Public active engagement and support is essential for the successful implementation of EU environmental policies. Civil society organisations can play a crucial role as liaison between EU institutions and the general public. Such organisations can engage in the decision making process, but as important, see to it that EU legislation is being applied.
7. Implementation and enforcement
The Commission needs to increase and improve enforcement of EU environmental law. Enforcement should be the norm, across the EU. This will increase the environmental impact of EU Law, creating a level playing field for economic operators and ensuring the public that the EU is practicing what it preaches.

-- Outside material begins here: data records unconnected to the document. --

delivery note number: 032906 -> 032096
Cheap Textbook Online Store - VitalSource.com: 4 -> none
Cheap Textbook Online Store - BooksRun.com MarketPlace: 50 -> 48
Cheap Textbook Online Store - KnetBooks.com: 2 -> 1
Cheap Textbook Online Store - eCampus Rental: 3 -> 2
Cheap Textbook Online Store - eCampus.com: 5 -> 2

Support for citizen monitoring and reporting will enhance the ability of governments and the EU to enforce environmental legislation
The recent draft findings of the Compliance Committee of the Aarhus Convention[i], in relation to the Commission’s obligations to oversee implementation of the Convention, underline the need for greater oversight by the EU. The Committee is of the view that these obligations are not met by a system which is dependent on the making of complaints. Similar considerations may apply to the Commission’s EU law obligations in its role as guardian of the treaty, although we are unaware of any legal consideration of this. Whether it meets the treaty requirements or not, it is clear that the current complaints-led system is inadequate in achieving prompt and full compliance with EU environmental law, as well as failing to meet the EU’s legal obligations in respect of matters which fall under the Aarhus Convention. Therefore the Environmental Pillar urges the EU to significantly boost its environmental law compliance capabilities and to station relevant staff in each Member State.